Hanna Reidmar ist eine schwedische Landschaftsgestalterin und Lichtdesignerin. Seit ihrem Abschluss an der Norwegischen Theaterakademie in Norwegen 2012 war sie in ganz Skandinavien und Deutschland in den Bereichen Oper, Tanz, Theater und Ausstellungsdesign tätig, sowohl bei großen Institutionen als auch bei kleineren, unabhängig finanzierten Gruppen. Darüber hinaus realisiert sie gelegentlich eigene Produktionen in unterschiedlichen Konstellationen künstlerischer Gruppen. Im Rahmen ihrer künstlerischen Untersuchungen arbeitet Hanna mit Räumen und erforscht diese, wobei sie ein besonderes Augenmerk auf deren Wandel im Laufe der Zeit legt. Alle, die einen Raum betreten, sollen spüren, dass dieser ein Eigenleben hat und dass ihre bloße Anwesenheit nicht zu leugnende Auswirkungen hat. Seit über 12 Jahren stehen Hanna und Annick in einem kontinuierlichen Dialog und tauschen sich auf inspirierende Art und Weise über ihre jeweiligen Arbeiten in der Praxis aus. Hieraus entwickelte sich eine Sehnsucht und die aktive Suche nach Möglichkeiten, ein gemeinsames Werk in enger Zusammenarbeit zu schaffen.
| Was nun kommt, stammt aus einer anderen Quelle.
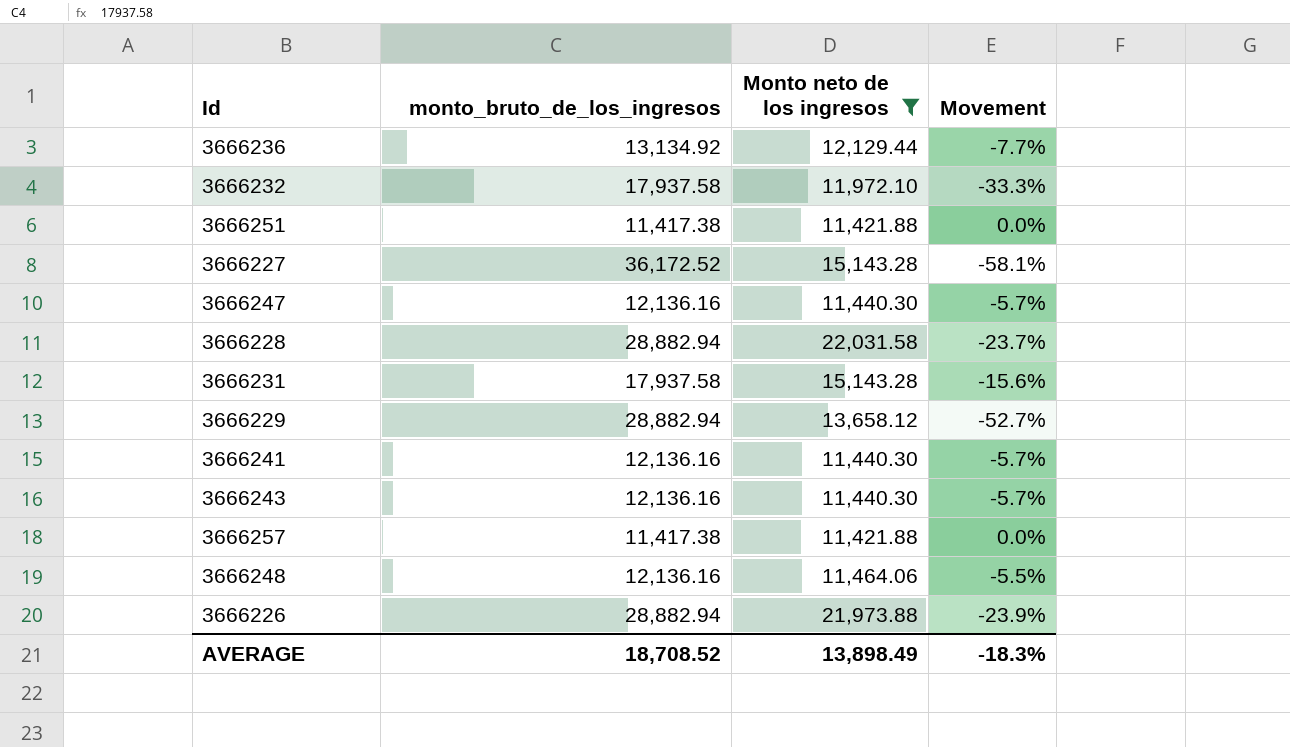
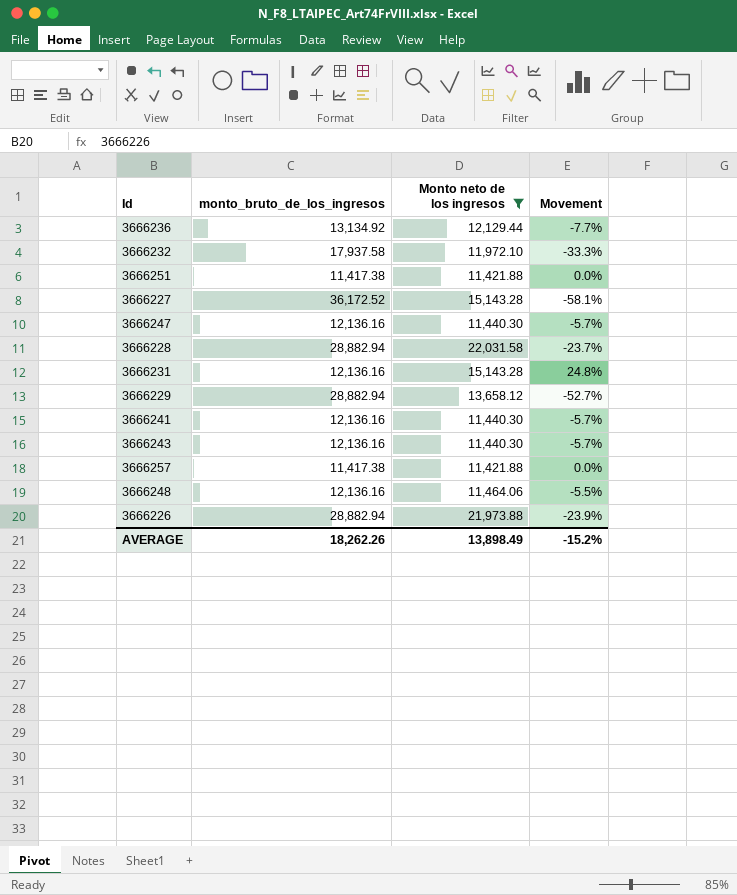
3666231 | monto_bruto_de_los_ingresos: 17,937.58 -> 12,136.16
3666231 | Movement: -15.6% -> 24.8%
AVERAGE | monto_bruto_de_los_ingresos: 18,708.52 -> 18,262.26
AVERAGE | Movement: -18.3% -> -15.2%

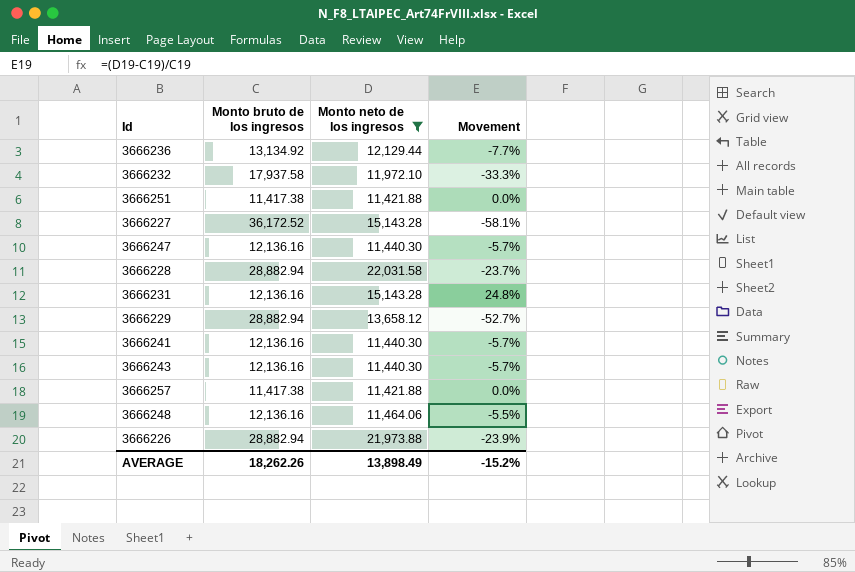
column name: monto_bruto_de_los_ingresos -> Monto bruto de los ingresos

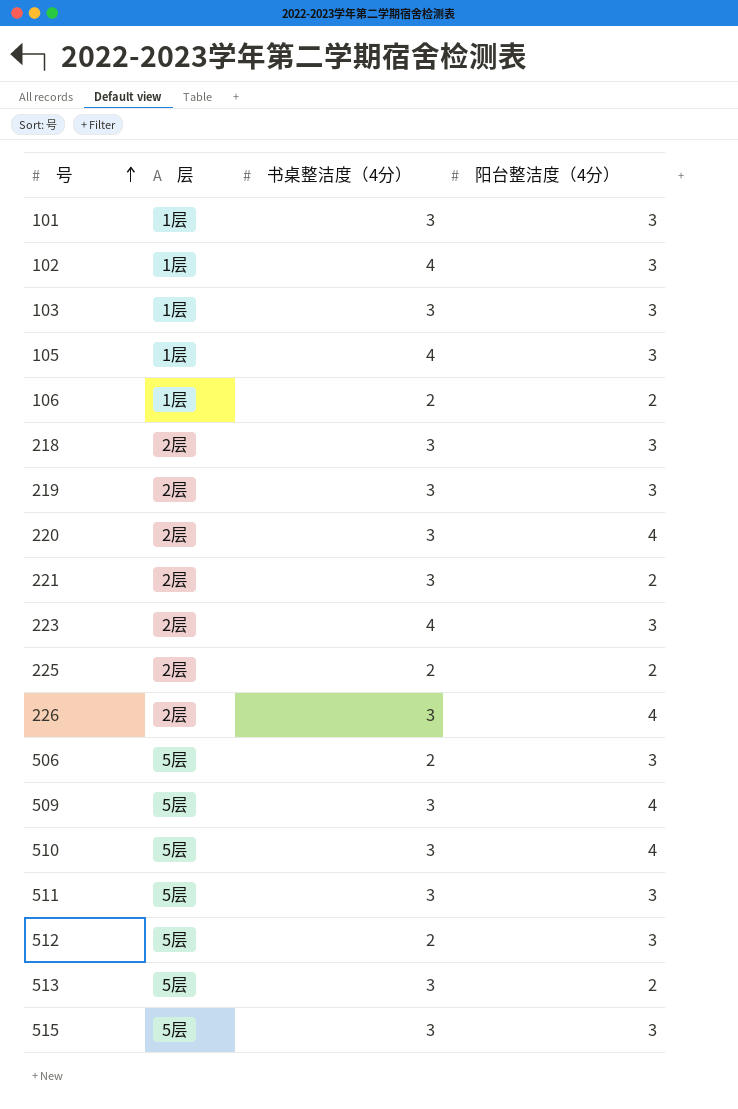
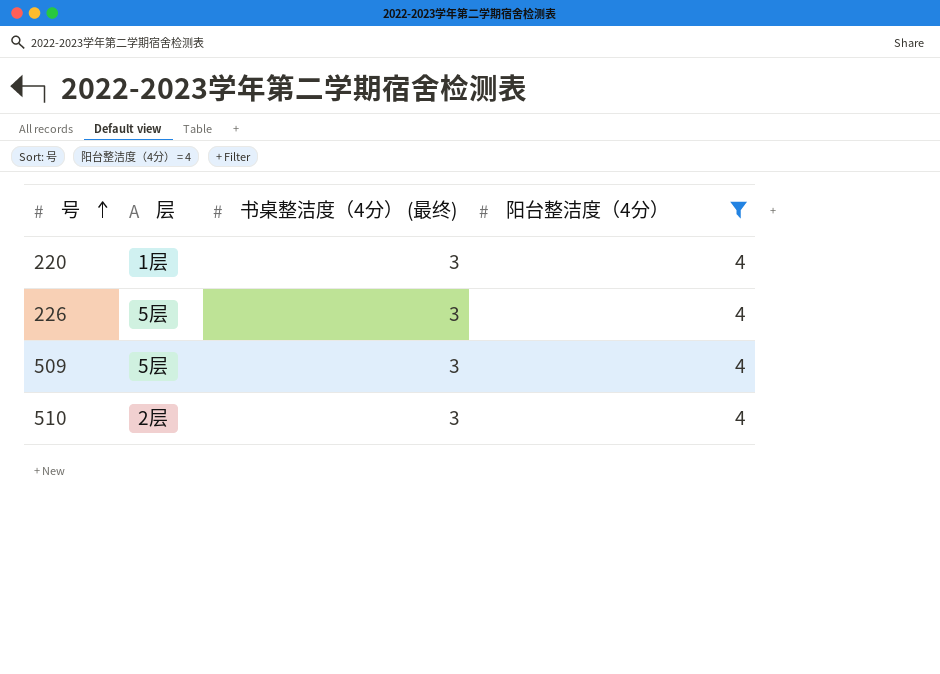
filter: none -> 阳台整洁度（4分） = 4
column name: 书桌整洁度（4分） -> 书桌整洁度（4分） (最终)
220 | 层: 2层 -> 1层
226 | 层: 2层 -> 5层
510 | 层: 5层 -> 2层

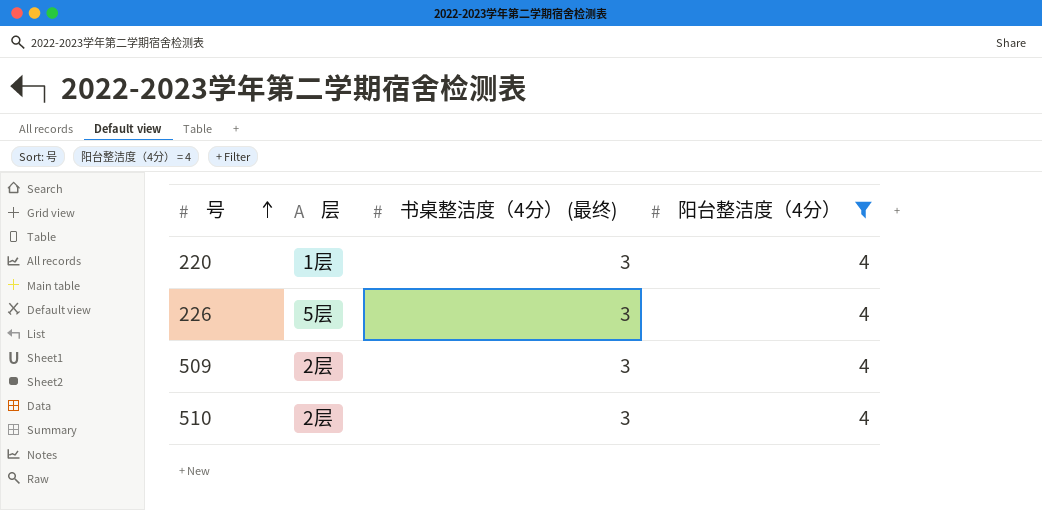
509 | 层: 5层 -> 2层

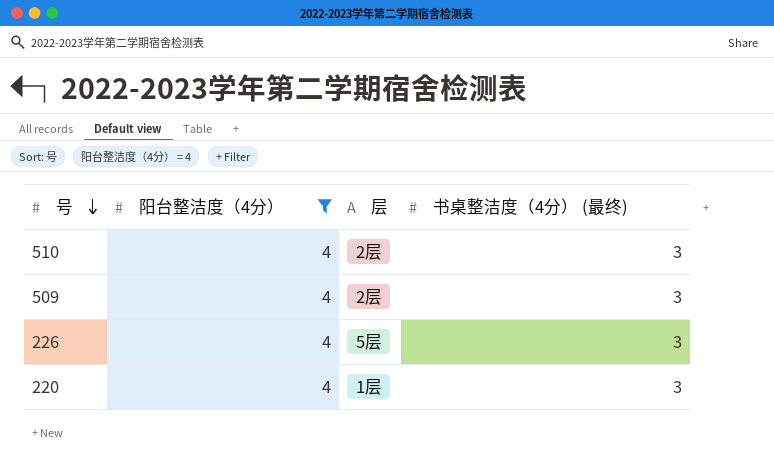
row order: 号 ascending -> 号 descending
column 阳台整洁度（4分） | position: 4 -> 2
Étienne René-Contant, der seine kreativen Fähigkeiten und sein Gespür für den Raum zunächst im Fach Szenografie an der National Theatre School of Canada entwickelte, schloss vor kurzem sein Studium in Landschaftsarchitektur an der Université de Montréal ab, in dessen Rahmen er ein bedeutsames Auslandssemester an der Technischen Universität München absolvierte. Étiennes Interesse gilt dem erzählerischen Potenzial von Landschaften und der durchlässigen Grenze zwischen empirischen Beobachtungen und ihren Darstellungen. Durch seine Mitarbeit an einem aktuellen Opernprojekt und weiteren Bühnenwerken entwickelte er einen einfühlsamen und interessierten Zugang zu Landschaften und ihren Bewohnern. Seine Fähigkeiten als Designer wurden während seiner Tätigkeit im Architekturbüro Provenchez_Roy im Jahr 2021 besonders geschätzt, als er sich unter anderem mit Design im Kontext des Kulturerbes beschäftigte. Als Landschaftsarchitekt ist Étienne von der kollektiven Bedeutung und dem verbindenden Potenzial von Landschaften überzeugt. Aus diesem Grund stellt er seine Talente und sein Know-how bereitwillig in den Dienst eines jeden Projekts und der involvierten Gemeinden.